# [TASK STATEMENT]
Extract the full listing verbatim and drop any pictures from your copy.

# [DATA TO EXAMINE]

• • • •

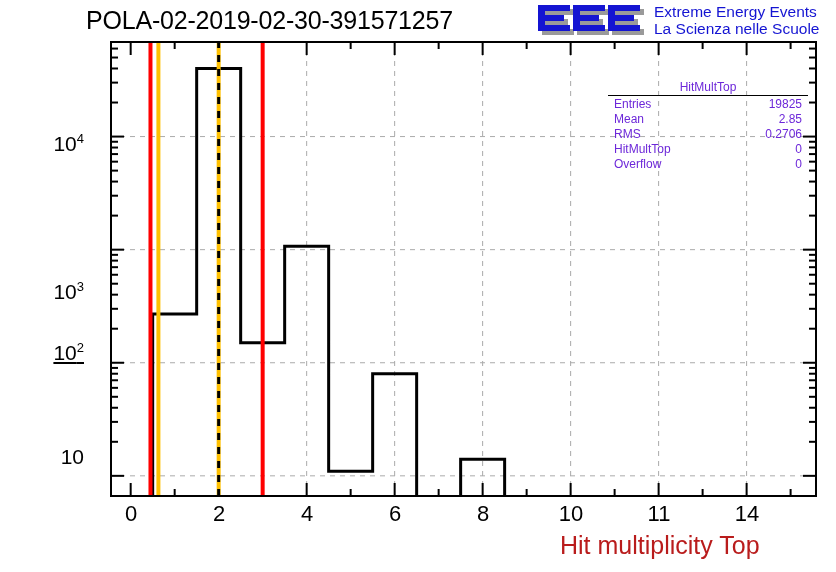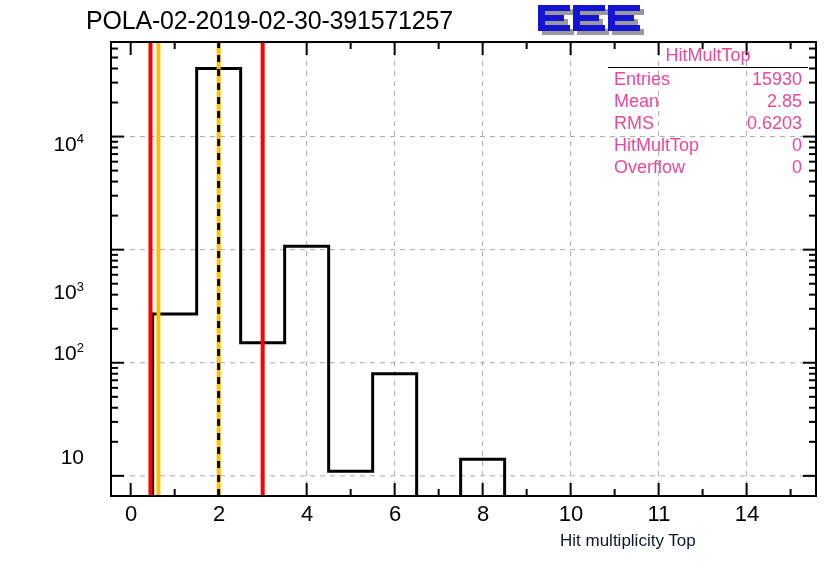--- a/index.html
+++ b/index.html
@@ -39,27 +39,27 @@
     position:absolute;text-align:center;font-size:21px;color:#000;
     white-space:nowrap;
   }
   .ylab sup{font-size:13px;vertical-align:super;}
   .xlab{
     position:absolute;text-align:center;font-size:22px;color:#000;
     white-space:nowrap;width:40px;
   }
   #xaxis-title{
     position:absolute;left:560px;top:531px;
-    font-size:17px;color:#0f172a;white-space:nowrap;
+    font-size:25px;color:#b91c1c;white-space:nowrap;
   }
 
   
   #stats-box{
-    position:absolute;left:608px;top:45px;width:200px;
-    font-size:18px;color:#ec4899;background:transparent;
+    position:absolute;left:608px;top:80px;width:200px;
+    font-size:12px;color:#6d28d9;background:transparent;
   }
   #stats-title{
     text-align:center;padding-bottom:1px;
     border-bottom:1px solid #000;
   }
   .stats-row{display:flex;justify-content:space-between;padding-top:1px;}
   .stats-row .k{text-align:right;padding-left:6px;}
   .stats-row .v{text-align:right;padding-right:6px;}
 </style>
 </head>
@@ -93,20 +93,24 @@
         <rect x="37" y="2" width="32" height="6"></rect>
           <rect x="37" y="2" width="7" height="26"></rect>
         <rect x="37" y="12" width="26" height="6"></rect>
           <rect x="37" y="22" width="32" height="6"></rect>
         <rect x="72" y="2" width="32" height="6"></rect>
           <rect x="72" y="2" width="7" height="26"></rect>
         <rect x="72" y="12" width="26" height="6"></rect>
           <rect x="72" y="22" width="32" height="6"></rect>
       </g>
     </svg>
+    <div class="logo-text">
+      <div>Extreme Energy Events</div>
+      <div>La Scienza nelle Scuole</div>
+    </div>
   </div>
 
   <div id="plotarea">
     <svg id="plot-svg" width="707" height="456" viewBox="0 0 707 456">
         <g>
           <line x1="108.66770379589295" y1="0" x2="108.66770379589295" y2="456" stroke="#aaaaaa" stroke-width="1" stroke-dasharray="5,5"></line>
           <line x1="196.65774735532048" y1="0" x2="196.65774735532048" y2="456" stroke="#aaaaaa" stroke-width="1" stroke-dasharray="5,5"></line>
           <line x1="284.647790914748" y1="0" x2="284.647790914748" y2="456" stroke="#aaaaaa" stroke-width="1" stroke-dasharray="5,5"></line>
           <line x1="372.6378344741755" y1="0" x2="372.6378344741755" y2="456" stroke="#aaaaaa" stroke-width="1" stroke-dasharray="5,5"></line>
           <line x1="460.627878033603" y1="0" x2="460.627878033603" y2="456" stroke="#aaaaaa" stroke-width="1" stroke-dasharray="5,5"></line>
@@ -224,47 +228,47 @@
         <line x1="48.39452395768513" y1="0" x2="48.39452395768513" y2="456" stroke="#ffc000" stroke-width="4"></line>
         <line x1="108.66770379589295" y1="0" x2="108.66770379589295" y2="456" stroke="#ffc000" stroke-width="4"></line>
         <line x1="108.66770379589295" y1="0" x2="108.66770379589295" y2="456" stroke="#000000" stroke-width="3" stroke-dasharray="7,7"></line>
         <line x1="152.66272557560671" y1="0" x2="152.66272557560671" y2="456" stroke="#ff0000" stroke-width="4"></line>
       </svg>
   </div>
   <div id="frame"></div>
 
   <div class="ylab" style="right:752px;top:131px;">10<sup>4</sup></div>
   <div class="ylab" style="right:752px;top:235px;margin-top:44px;">10<sup>3</sup></div>
-  <div class="ylab" style="right:752px;top:340px;">10<sup>2</sup></div>
+  <div class="ylab" style="right:752px;top:340px;text-decoration:underline;">10<sup>2</sup></div>
   <div class="ylab" style="right:752px;top:445px;">10</div>
 
   <div class="xlab" style="left:111px;top:501px;">0</div>
   <div class="xlab" style="left:199px;top:501px;">2</div>
   <div class="xlab" style="left:287px;top:501px;">4</div>
   <div class="xlab" style="left:375px;top:501px;">6</div>
   <div class="xlab" style="left:463px;top:501px;">8</div>
   <div class="xlab" style="left:551px;top:501px;">10</div>
   <div class="xlab" style="left:639px;top:501px;">11</div>
   <div class="xlab" style="left:727px;top:501px;">14</div>
 
   <div id="xaxis-title">Hit multiplicity Top</div>
 
   <div id="stats-box">
     <div id="stats-title">HitMultTop</div>
     <div class="stats-row">
       <span class="k">Entries</span>
-      <span class="v">15930</span>
+      <span class="v">19825</span>
     </div>
     <div class="stats-row">
       <span class="k">Mean</span>
       <span class="v">2.85</span>
     </div>
     <div class="stats-row">
       <span class="k">RMS</span>
-      <span class="v">0.6203</span>
+      <span class="v">0.2706</span>
     </div>
     <div class="stats-row">
       <span class="k">HitMultTop</span>
       <span class="v">0</span>
     </div>
     <div class="stats-row">
       <span class="k">Overflow</span>
       <span class="v">0</span>
     </div>
   </div>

• • • •

# [SOLUTION TO THE EXERCISE]
--- a/index.html
+++ b/index.html
@@ -39,27 +39,27 @@
     position:absolute;text-align:center;font-size:21px;color:#000;
     white-space:nowrap;
   }
   .ylab sup{font-size:13px;vertical-align:super;}
   .xlab{
     position:absolute;text-align:center;font-size:22px;color:#000;
     white-space:nowrap;width:40px;
   }
   #xaxis-title{
     position:absolute;left:560px;top:531px;
-    font-size:17px;color:#0f172a;white-space:nowrap;
+    font-size:25px;color:#b91c1c;white-space:nowrap;
   }
 
   
   #stats-box{
-    position:absolute;left:608px;top:45px;width:200px;
-    font-size:18px;color:#ec4899;background:transparent;
+    position:absolute;left:608px;top:80px;width:200px;
+    font-size:12px;color:#6d28d9;background:transparent;
   }
   #stats-title{
     text-align:center;padding-bottom:1px;
     border-bottom:1px solid #000;
   }
   .stats-row{display:flex;justify-content:space-between;padding-top:1px;}
   .stats-row .k{text-align:right;padding-left:6px;}
   .stats-row .v{text-align:right;padding-right:6px;}
 </style>
 </head>
@@ -93,20 +93,24 @@
         <rect x="37" y="2" width="32" height="6"></rect>
           <rect x="37" y="2" width="7" height="26"></rect>
         <rect x="37" y="12" width="26" height="6"></rect>
           <rect x="37" y="22" width="32" height="6"></rect>
         <rect x="72" y="2" width="32" height="6"></rect>
           <rect x="72" y="2" width="7" height="26"></rect>
         <rect x="72" y="12" width="26" height="6"></rect>
           <rect x="72" y="22" width="32" height="6"></rect>
       </g>
     </svg>
+    <div class="logo-text">
+      <div>Extreme Energy Events</div>
+      <div>La Scienza nelle Scuole</div>
+    </div>
   </div>
 
   <div id="plotarea">
     <svg id="plot-svg" width="707" height="456" viewBox="0 0 707 456">
         <g>
           <line x1="108.66770379589295" y1="0" x2="108.66770379589295" y2="456" stroke="#aaaaaa" stroke-width="1" stroke-dasharray="5,5"></line>
           <line x1="196.65774735532048" y1="0" x2="196.65774735532048" y2="456" stroke="#aaaaaa" stroke-width="1" stroke-dasharray="5,5"></line>
           <line x1="284.647790914748" y1="0" x2="284.647790914748" y2="456" stroke="#aaaaaa" stroke-width="1" stroke-dasharray="5,5"></line>
           <line x1="372.6378344741755" y1="0" x2="372.6378344741755" y2="456" stroke="#aaaaaa" stroke-width="1" stroke-dasharray="5,5"></line>
           <line x1="460.627878033603" y1="0" x2="460.627878033603" y2="456" stroke="#aaaaaa" stroke-width="1" stroke-dasharray="5,5"></line>
@@ -224,47 +228,47 @@
         <line x1="48.39452395768513" y1="0" x2="48.39452395768513" y2="456" stroke="#ffc000" stroke-width="4"></line>
         <line x1="108.66770379589295" y1="0" x2="108.66770379589295" y2="456" stroke="#ffc000" stroke-width="4"></line>
         <line x1="108.66770379589295" y1="0" x2="108.66770379589295" y2="456" stroke="#000000" stroke-width="3" stroke-dasharray="7,7"></line>
         <line x1="152.66272557560671" y1="0" x2="152.66272557560671" y2="456" stroke="#ff0000" stroke-width="4"></line>
       </svg>
   </div>
   <div id="frame"></div>
 
   <div class="ylab" style="right:752px;top:131px;">10<sup>4</sup></div>
   <div class="ylab" style="right:752px;top:235px;margin-top:44px;">10<sup>3</sup></div>
-  <div class="ylab" style="right:752px;top:340px;">10<sup>2</sup></div>
+  <div class="ylab" style="right:752px;top:340px;text-decoration:underline;">10<sup>2</sup></div>
   <div class="ylab" style="right:752px;top:445px;">10</div>
 
   <div class="xlab" style="left:111px;top:501px;">0</div>
   <div class="xlab" style="left:199px;top:501px;">2</div>
   <div class="xlab" style="left:287px;top:501px;">4</div>
   <div class="xlab" style="left:375px;top:501px;">6</div>
   <div class="xlab" style="left:463px;top:501px;">8</div>
   <div class="xlab" style="left:551px;top:501px;">10</div>
   <div class="xlab" style="left:639px;top:501px;">11</div>
   <div class="xlab" style="left:727px;top:501px;">14</div>
 
   <div id="xaxis-title">Hit multiplicity Top</div>
 
   <div id="stats-box">
     <div id="stats-title">HitMultTop</div>
     <div class="stats-row">
       <span class="k">Entries</span>
-      <span class="v">15930</span>
+      <span class="v">19825</span>
     </div>
     <div class="stats-row">
       <span class="k">Mean</span>
       <span class="v">2.85</span>
     </div>
     <div class="stats-row">
       <span class="k">RMS</span>
-      <span class="v">0.6203</span>
+      <span class="v">0.2706</span>
     </div>
     <div class="stats-row">
       <span class="k">HitMultTop</span>
       <span class="v">0</span>
     </div>
     <div class="stats-row">
       <span class="k">Overflow</span>
       <span class="v">0</span>
     </div>
   </div>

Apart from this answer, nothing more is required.